Por longos minutos, seu pranto sentido desaguou como chuva benfazeja, na época da invernia, no sertão, pensando as múltiplas cicatrizes de seu espírito alquebrado, fluindo, rápido, na ordem inversa, até o céu.

No seu sofrimento atroz, não pronunciara palavra alguma, nem tampouco balbuciara qualquer prece, quedando-se somente em profunda adoração ao Santíssimo.

E assim o fez!

Na verdade, nada precisava ser dito, pois o clamor de seu coração fora ouvido por Deus, que, na Sua bondade infinita, enchera-se de compaixão por aquele pobre pai, que reencontrara, naquele momento mais amargo de sua vida, o caminho estreito, pontilhado de luz, começando a tecer, ali mesmo, o milagre que ele tanto buscava, assim como o fizera, séculos atrás, com o servo do centurião romano, que demonstrara, ao procurá-LO, uma fé jamais vista em Israel.

Ao ousar levantar os olhos para o Crucificado, o homem percebeu, assustado, que Jesus havia se desapregado da cruz, caminhando em sua direção, de braços abertos, num gesto de amorosa acolhida, sentando-se ao seu lado.

Foi nesse instante, mudo de espanto, em êxtase, que ele ouviu um coro magnífico de anjos cantando "Gloria in Excelsis Deo", enquanto Cristo, serenamente, deixava-se ser pregado de novo no madeiro.

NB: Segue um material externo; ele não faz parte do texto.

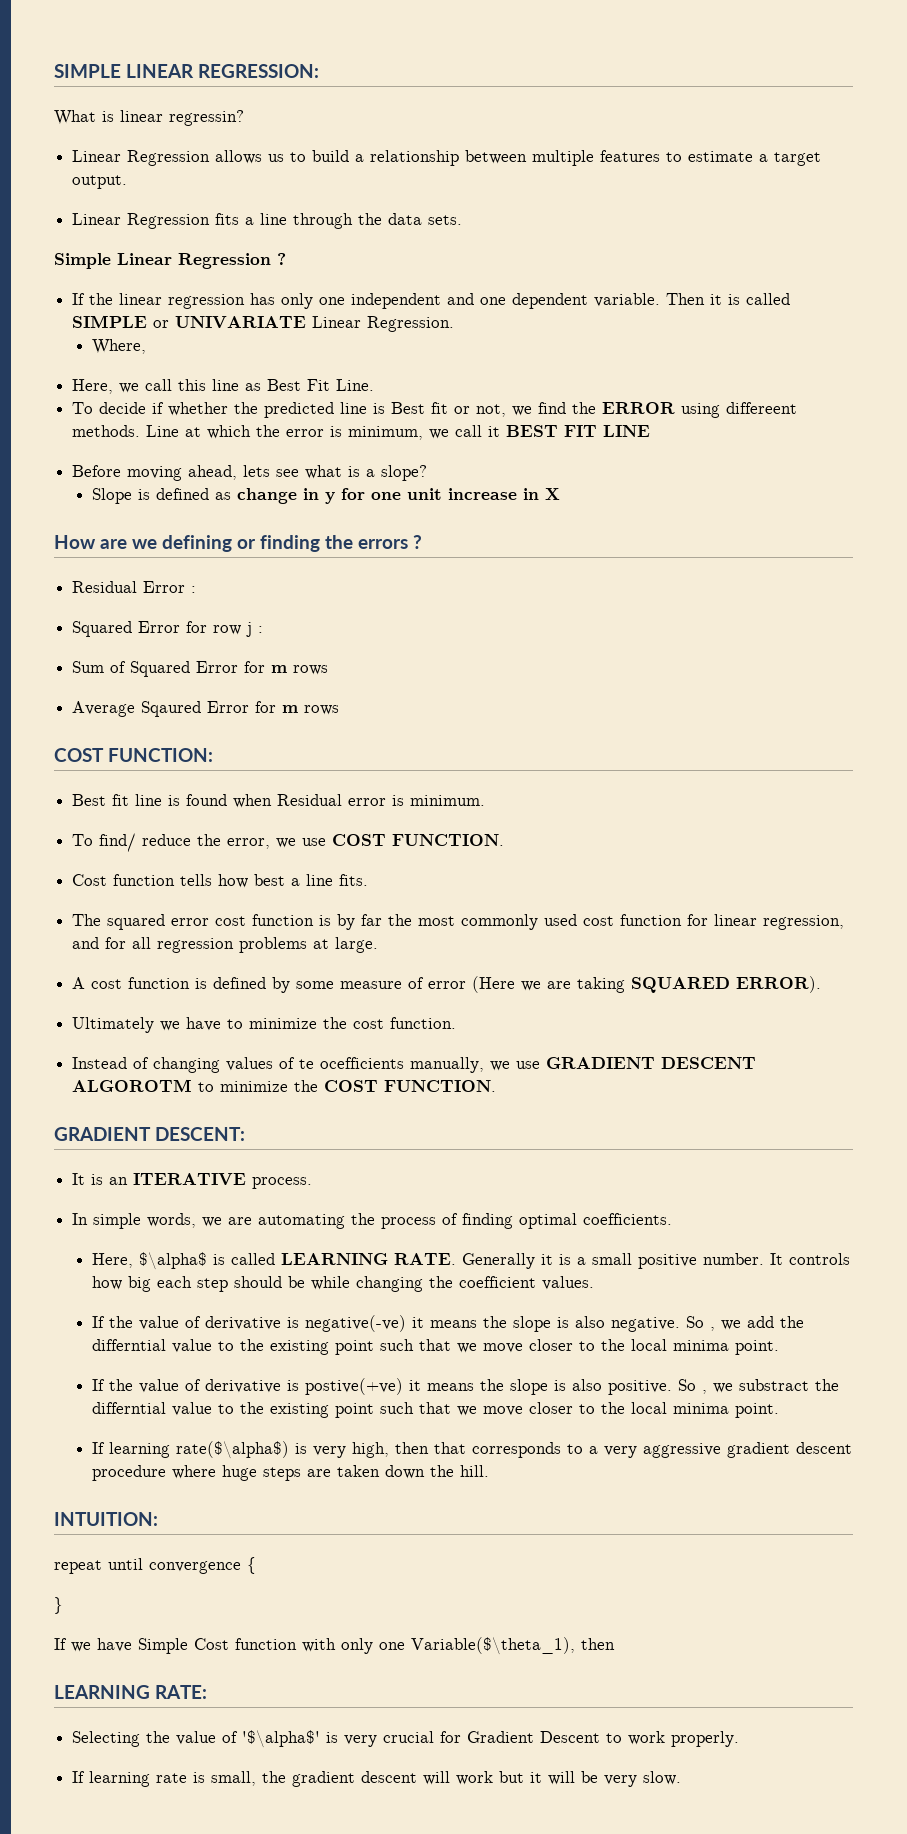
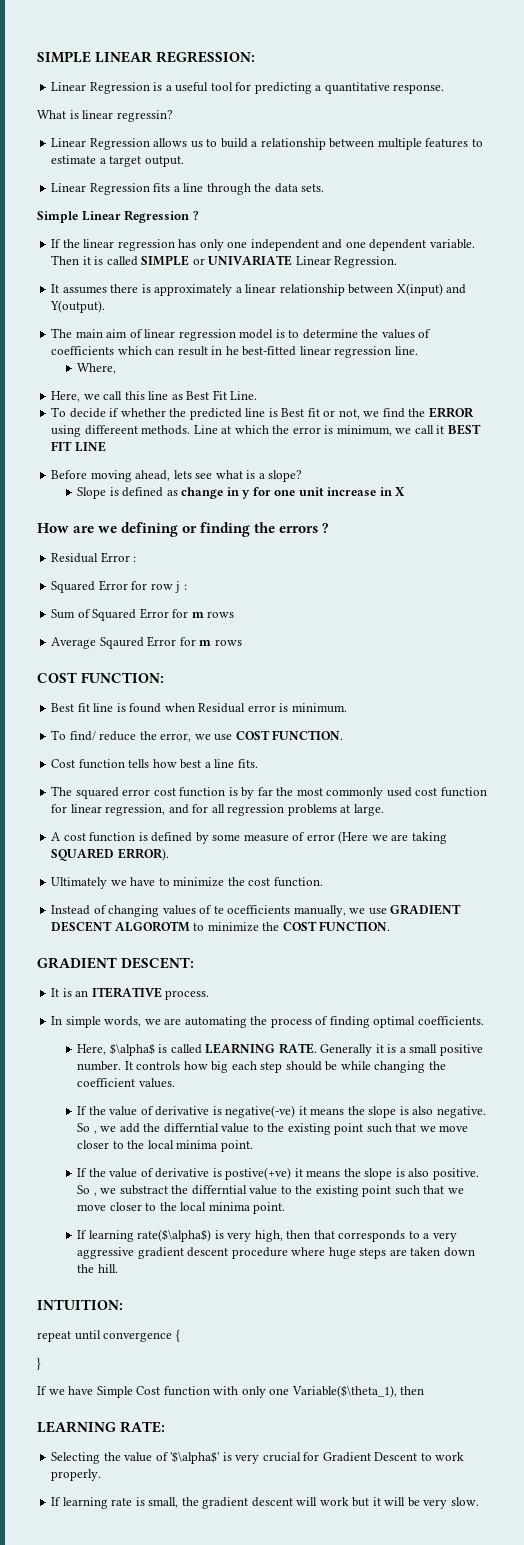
+ Linear Regression is a useful tool for predicting a quantitative response.
+ It assumes there is approximately a linear relationship between X(input) and Y(output).
+ The main aim of linear regression model is to determine the values of coefficients which can result in he best-fitted linear regression line.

Ao sair da igreja, repleto de indizível felicidade por tudo que testemunhara, sentindo-se aliviado do peso do fardo que carregava, com a flor da esperança a desabrochar, nas profundezas do seu eu, o homem teve o impulso de voltar imediatamente para casa.

E assim aconteceu!

À medida que se aproximava do seu barraco, com passadas firmes, ao ver sua mulher correr ao seu encontro, ansiando por um abraço afetuoso, desmanchando-se em lágrimas, teve a certeza de que algo bom sucedera.

E ela contou-lhe como de repente, logo depois de sua saída, a febre do garoto passara, a tosse cessara, com o rosto do garoto ganhando cor, o que lhe trouxe grande contentamento.

E ele falou-lhe da súplica silenciosa que fizera ao Senhor, pela cura da enfermidade do filho, e de como se sentira acolhido, na sua pequenez, pela grandiosidade da misericórdia divina.

E, amparados na simplicidade do amor conjugal, que tanto pode, espera, e suporta, renderam graças ao Divino Mestre por tanto bem a eles semeado.